**DIRECTIONS FOR THIS TASK**
The entries are to be reproduced verbatim, and their pictures left out.

**Itemized modification records**

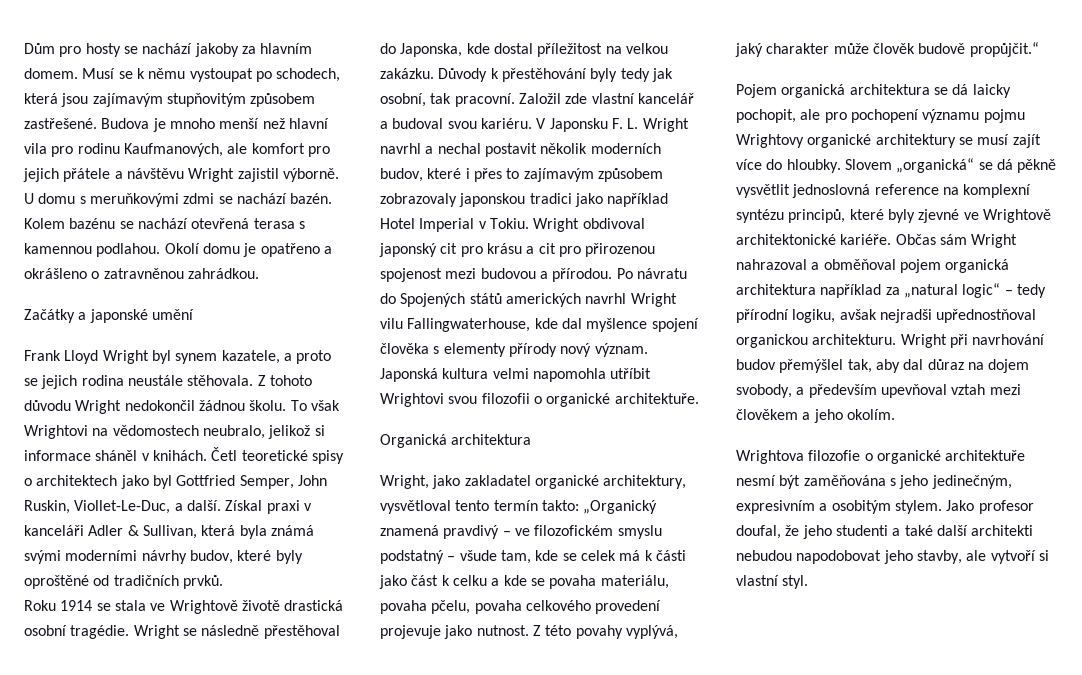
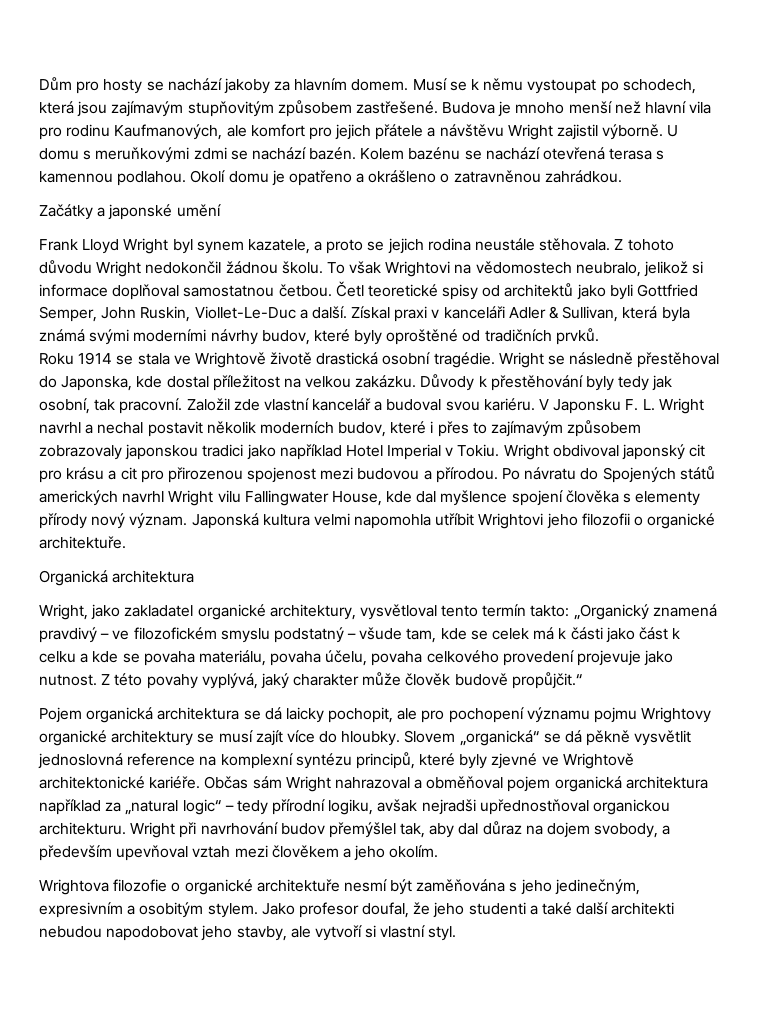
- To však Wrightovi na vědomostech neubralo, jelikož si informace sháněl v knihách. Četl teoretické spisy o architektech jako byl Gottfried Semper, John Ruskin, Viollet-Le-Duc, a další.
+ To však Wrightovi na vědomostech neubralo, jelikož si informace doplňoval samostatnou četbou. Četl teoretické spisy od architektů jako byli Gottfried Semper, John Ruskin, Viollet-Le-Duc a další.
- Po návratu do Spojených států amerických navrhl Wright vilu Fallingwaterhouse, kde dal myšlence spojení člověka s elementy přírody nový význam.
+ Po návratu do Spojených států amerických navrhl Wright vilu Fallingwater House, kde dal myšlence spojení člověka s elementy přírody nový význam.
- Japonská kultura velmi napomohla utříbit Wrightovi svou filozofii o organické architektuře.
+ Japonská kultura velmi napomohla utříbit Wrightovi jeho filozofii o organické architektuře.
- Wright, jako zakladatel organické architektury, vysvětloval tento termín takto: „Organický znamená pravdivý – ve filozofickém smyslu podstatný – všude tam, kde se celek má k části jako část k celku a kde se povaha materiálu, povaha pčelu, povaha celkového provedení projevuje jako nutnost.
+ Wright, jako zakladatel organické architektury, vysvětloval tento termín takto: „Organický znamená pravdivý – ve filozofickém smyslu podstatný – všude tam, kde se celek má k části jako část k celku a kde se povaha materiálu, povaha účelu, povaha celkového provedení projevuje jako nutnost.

**REPLY**
- To však Wrightovi na vědomostech neubralo, jelikož si informace sháněl v knihách. Četl teoretické spisy o architektech jako byl Gottfried Semper, John Ruskin, Viollet-Le-Duc, a další.
+ To však Wrightovi na vědomostech neubralo, jelikož si informace doplňoval samostatnou četbou. Četl teoretické spisy od architektů jako byli Gottfried Semper, John Ruskin, Viollet-Le-Duc a další.
- Po návratu do Spojených států amerických navrhl Wright vilu Fallingwaterhouse, kde dal myšlence spojení člověka s elementy přírody nový význam.
+ Po návratu do Spojených států amerických navrhl Wright vilu Fallingwater House, kde dal myšlence spojení člověka s elementy přírody nový význam.
- Japonská kultura velmi napomohla utříbit Wrightovi svou filozofii o organické architektuře.
+ Japonská kultura velmi napomohla utříbit Wrightovi jeho filozofii o organické architektuře.
- Wright, jako zakladatel organické architektury, vysvětloval tento termín takto: „Organický znamená pravdivý – ve filozofickém smyslu podstatný – všude tam, kde se celek má k části jako část k celku a kde se povaha materiálu, povaha pčelu, povaha celkového provedení projevuje jako nutnost.
+ Wright, jako zakladatel organické architektury, vysvětloval tento termín takto: „Organický znamená pravdivý – ve filozofickém smyslu podstatný – všude tam, kde se celek má k části jako část k celku a kde se povaha materiálu, povaha účelu, povaha celkového provedení projevuje jako nutnost.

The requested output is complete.